I mean everyone dreams of people dying. Right?
Bells go off and I nearly fall out of bed hitting the snooze on my alarm knowing I won’t be going back to bed. I sigh as I roll out of bed and glare out my window another day, another day not to change to do the same thing for the hundredth time, when every night my world is tipped upside down I’m expected to go on day after day doing nothing, sitting in Geo2 with Mr. Harlan like I give a crap.
As I pull myself into the shower I notice the silence, it’s never this quite. Wheres the pots and pans banging as the Gardens make breakfast together, or my ‘dad’ singing some stupid show tune. Something’s wrong.
I push the thoughts out of my mind and try to focus on the Bio test I have today and try to forget my nightmare. It’s just a dream; I’m fine everyone is fine. I put too much into this. So I have a couple bad dreams, that don’t make me crazy. Does it?
_____
I walk downstairs ready to move on with my day, grab a cup of coffee and head for the door when I notice something odd, the news is on. The guardians never watch the news, too much violence and sadness according to ‘mom’. Besides no one was home, the volume turn to zero impossible to hear. Maybe I’m being paranoid but something’s off and not just the TV, the whole house feels… I don’t know weird. Now I’m sounding crazy. I reach for the remote turning up to volume.
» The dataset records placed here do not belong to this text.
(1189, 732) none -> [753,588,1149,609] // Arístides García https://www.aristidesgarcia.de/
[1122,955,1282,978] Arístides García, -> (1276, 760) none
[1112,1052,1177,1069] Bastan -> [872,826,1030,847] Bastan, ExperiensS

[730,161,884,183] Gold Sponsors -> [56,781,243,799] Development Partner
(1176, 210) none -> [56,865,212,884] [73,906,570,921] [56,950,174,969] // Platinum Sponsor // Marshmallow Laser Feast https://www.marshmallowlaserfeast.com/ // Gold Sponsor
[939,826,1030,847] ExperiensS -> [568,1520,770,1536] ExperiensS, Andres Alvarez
"New this morning, the 5th girl in a string of murders that is shocking the Derry area Sierra Zock high school dropout was found brutally murdered last night...." I turn nearly spilling my morning coffee trying to hear more but all I can see is that face. The girl with the black hair and the green eyes. How can this be? How is this possible?
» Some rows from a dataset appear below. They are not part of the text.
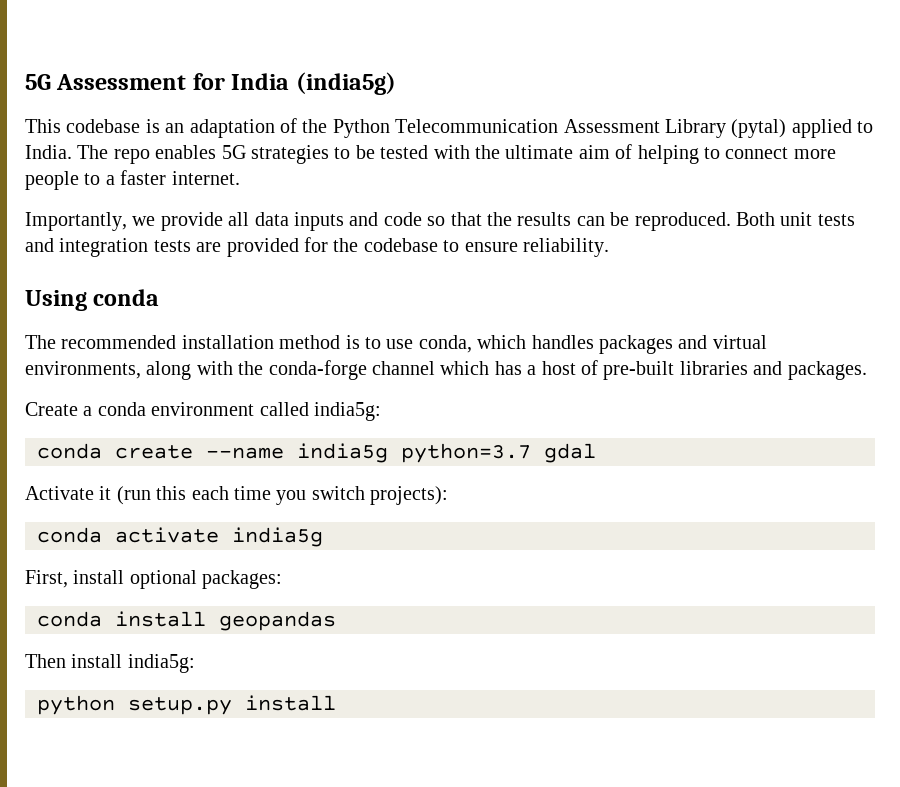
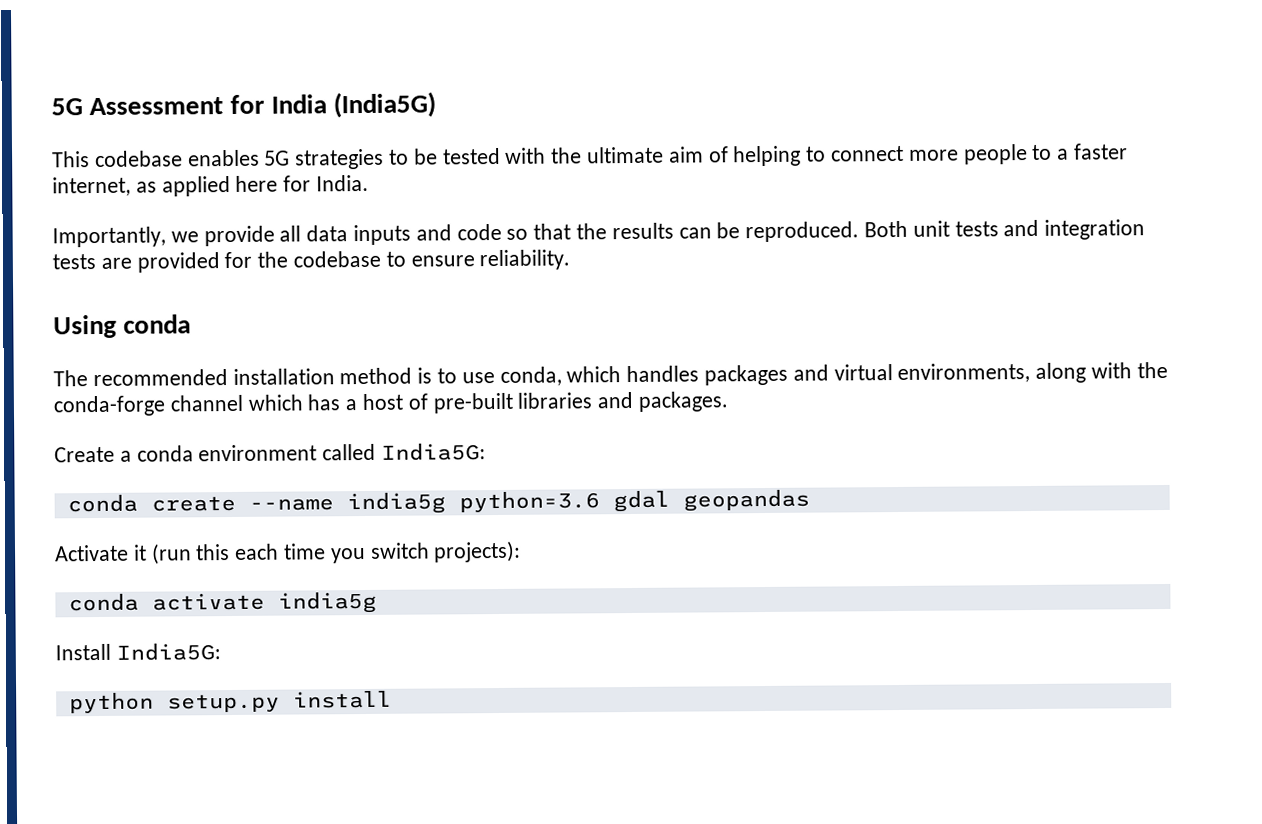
[295,72,396,95] (india5g) -> [333,91,437,119] (India5G)
[145,118,874,138] [25,145,150,164] is an adaptation of the Python Telecommunication Assessment Library (pytal) applied to India. The repo -> (183, 159) none
[171,171,240,185] internet. -> [52,174,370,197] internet, as applied here for India.
[314,402,381,421] india5g: -> [381,443,487,461] India5G:
[401,443,531,463] python=3.7 -> [458,491,600,513] python=3.6
(596, 453) none -> [682,489,810,512] geopandas
[25,570,283,589] [37,611,336,631] [25,654,195,673] First, install optional packages: // conda install geopandas // Then install india5g: -> [55,643,221,661] Install India5G:

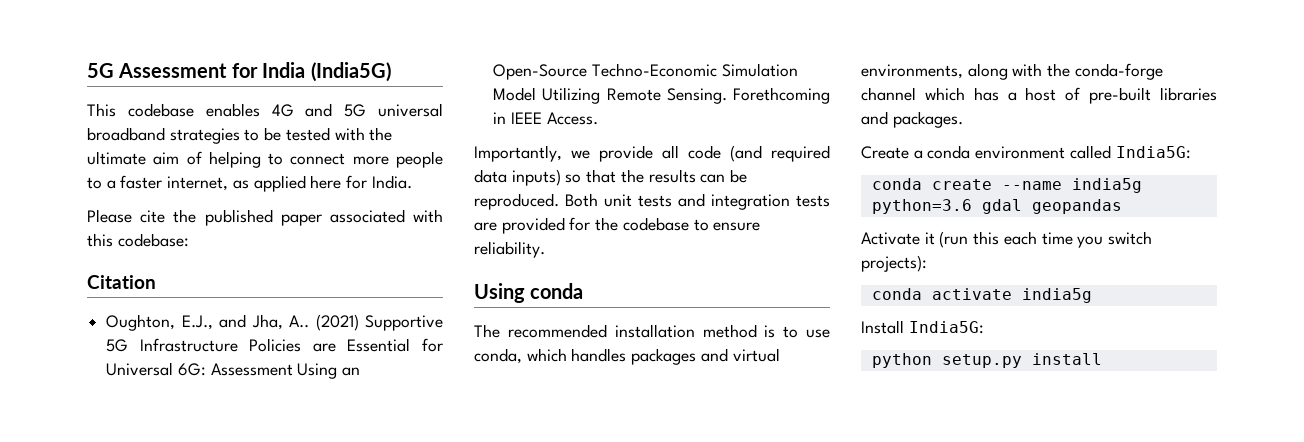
[264,150,291,166] 5G -> [271,103,443,117] [87,127,165,141] 4G and 5G universal broadband
(370, 183) none -> [87,209,443,226] [87,233,189,247] [87,275,156,289] [106,314,443,331] [106,338,444,352] [106,362,361,379] [493,63,798,80] [493,87,830,104] [493,112,598,125] // Please cite the published paper associated with this codebase: // Citation // Oughton, E.J., and Jha, A.. (2021) Supportive 5G Infrastructure Policies are Essential for Universal 6G: Assessment Using an Open-Source Techno-Economic Simulation Model Utilizing Remote Sensing. Forethcoming in IEEE Access.
[306,223,502,246] data inputs and code -> [688,145,830,162] [474,169,561,186] code (and required data inputs)

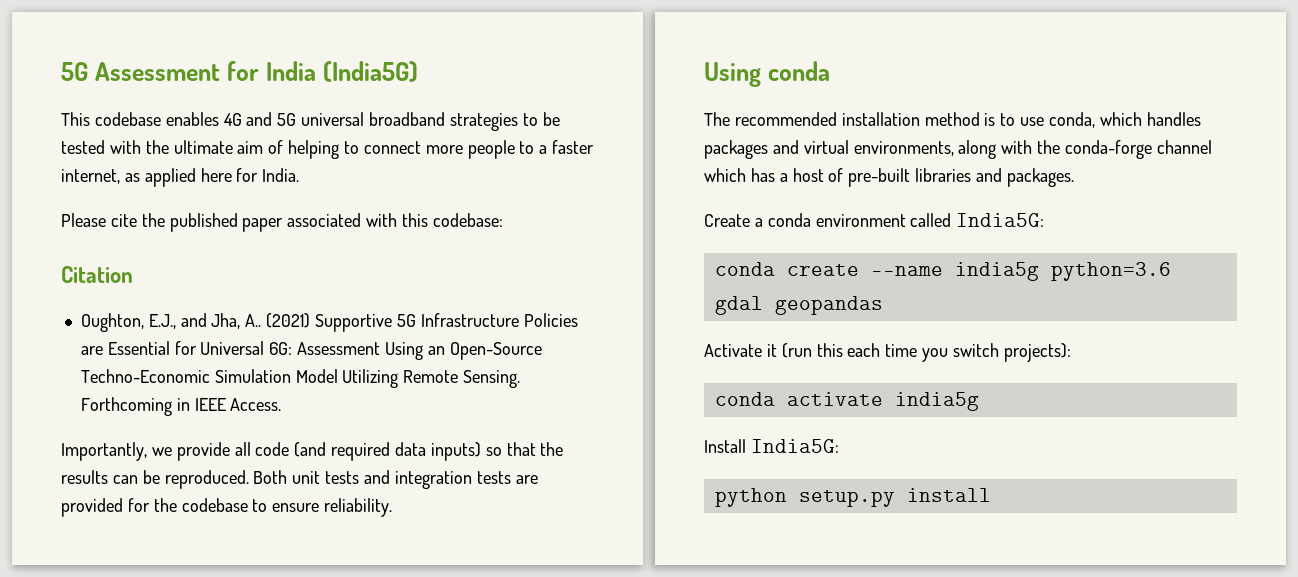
[733,87,830,104] Forethcoming -> [80,397,172,416] Forthcoming

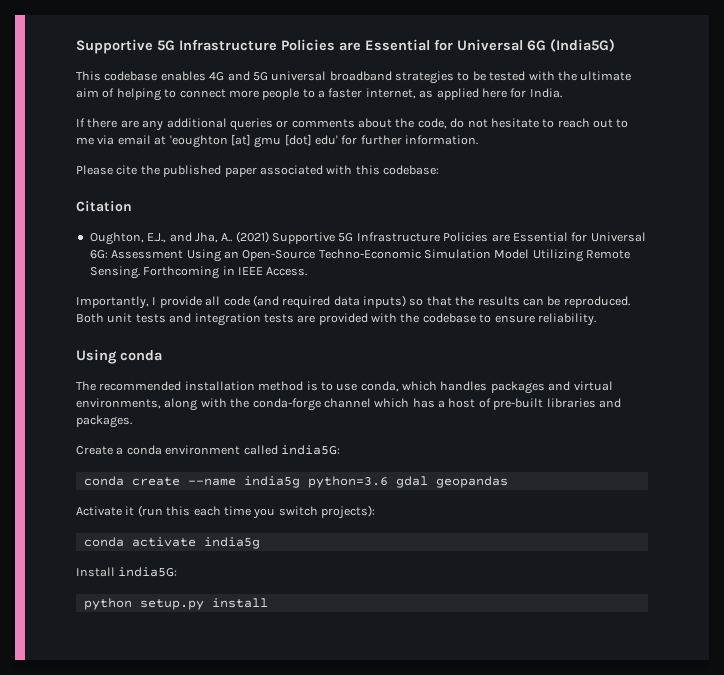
[61,61,316,81] 5G Assessment for India -> [76,39,546,54] Supportive 5G Infrastructure Policies are Essential for Universal 6G
(300, 175) none -> [76,118,629,131] [76,134,479,148] // If there are any additional queries or comments about the code, do not hesitate to reach out to me via email at 'eoughton [at] gmu [dot] edu' for further information.
[151,447,172,456] we -> [152,297,157,305] I
[127,498,150,512] for -> [371,313,397,323] with
[956,213,1045,227] India5G: -> [280,445,340,455] india5G:
[750,439,839,453] India5G: -> [118,567,178,577] india5G:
That’s her. The girl from my dream, she’s real… she’s dead. I sit there taking deep breaths, trying not to panic. I almost whish the guardians were here. I jumped from my skin when the table started vibrating. As I try to catch my breath I looked down at my phone cautiously like it’s a cobra in the desert trying to see through the fog that has become my brain.
'I know where you are Demetria. I know your there. I will find you my daughter. I will kill you.'
I stare at the words for a minute when the bus honks. It’s impossible, my father’s dead, I verified the body this must be some sick joke. Then again I’m not Demetria. Who is Demetria, and what does it have to do with me? Why for some reason does it seem… know it’s obvious… I am being hunted.
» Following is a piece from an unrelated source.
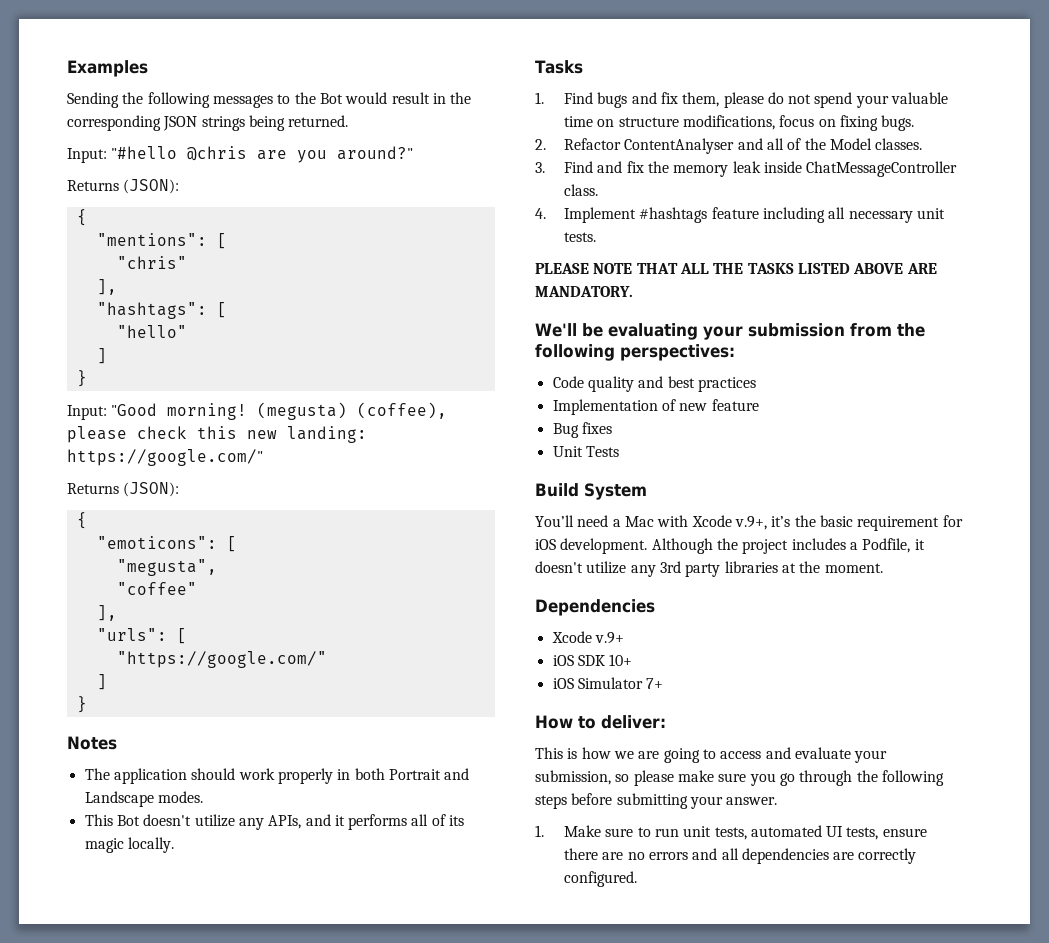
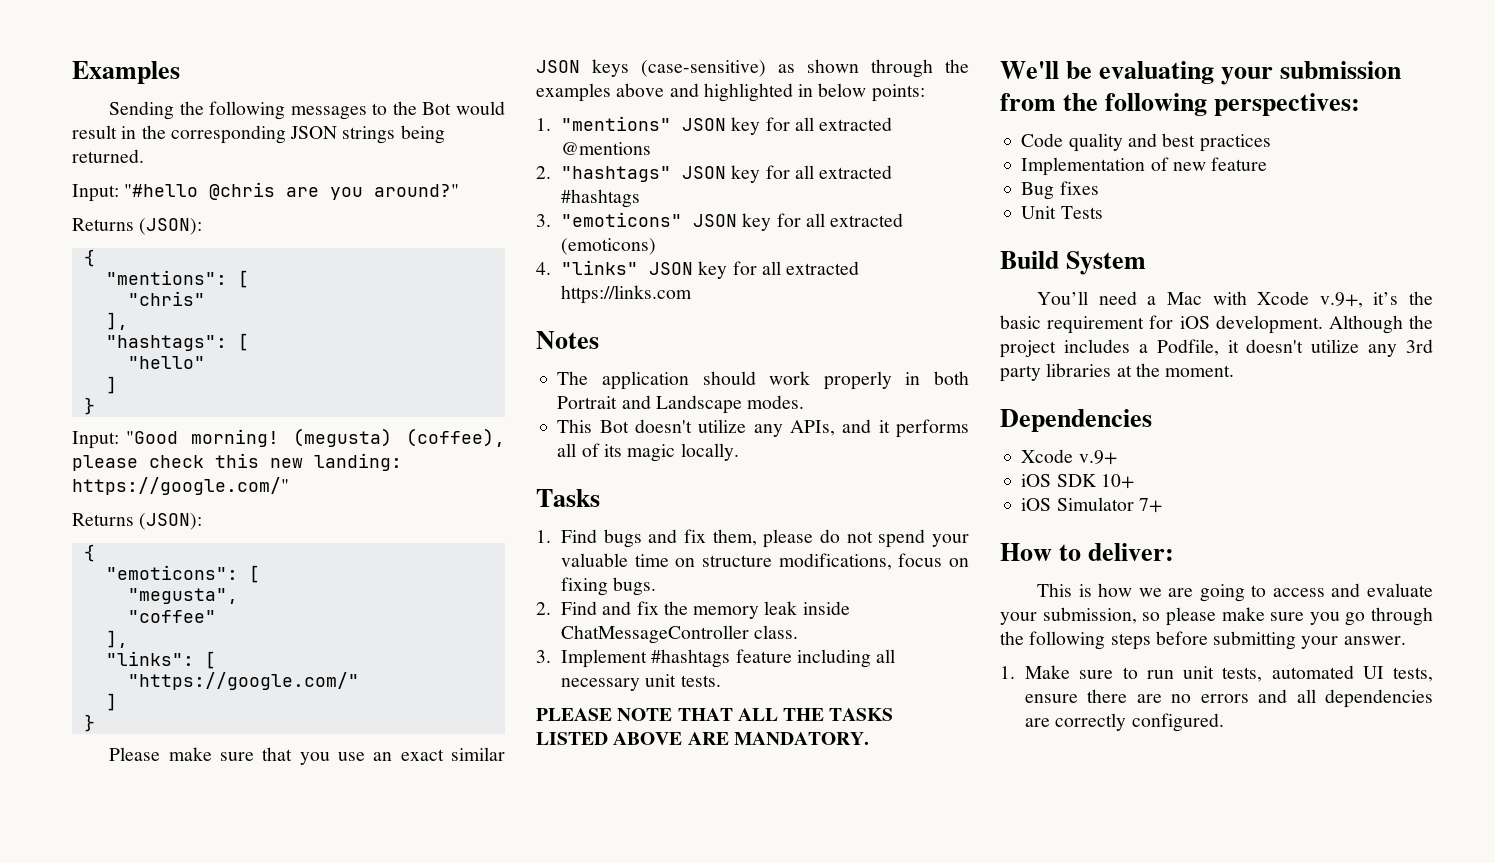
[96,628,167,641] "urls": -> [105,651,194,666] "links":
(87, 704) none -> [109,747,506,765] [536,59,969,78] [536,83,925,102] [536,116,893,135] [561,142,652,155] [536,165,893,183] [561,189,641,208] [536,212,904,231] [561,238,657,255] [536,260,860,279] [561,285,693,304] // Please make sure that you use an exact similar JSON keys (case-sensitive) as shown through the examples above and highlighted in below points: // 1. "mentions" JSON key for all extracted @mentions // 2. "hashtags" JSON key for all extracted #hashtags // 3. "emoticons" JSON key for all extracted (emoticons) // 4. "links" JSON key for all extracted https://links.com
[563,138,923,154] [535,162,545,173] Refactor ContentAnalyser and all of the Model classes. // 3. -> (551, 608) none
[535,208,546,219] 4. -> [536,650,551,663] 3.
I walk out the door nearly missing my bus as I take my normal seat with Val I can’t help thinking, what if it’s me killing these women?
“Hello earth to Primilla, HELLO!” Val yells at me from her spot next to me and I stop my thoughts from heading and more depressing then they already are.
“Hey sorry, odd morning. What’s up?” She smiles like nothing’s wrong like there isn’t a string of murders going on around town. As she rambles on I find myself wondering if were really friends or if its an all and act. If any of this is real. How can my life suck this much?
“If you’re not going to listen to me Prim I’m just not going to talk. And you can’t hear any of the gooey secrets in my brain” Val looked positively pissed off, but what was I to do.
“I’m sorry you know I love you, it’s just I don’t have my head on straight.” She sighs and try’s telling me her story again. But I still don’t catch it I hope she doesn’t notice but I guess it doesn’t matter too much. Just as she was about you ask me if I was listing again Nick walked over and I ran into the sea of students trying not to get noticed or run over by the student population.
I sit through class after class trying not to think about it. Somehow whenever I would let my mind drift it would be the first thought in my head. I couldn’t think about anything straight. It was going to be a long day with the never ending battle in my head.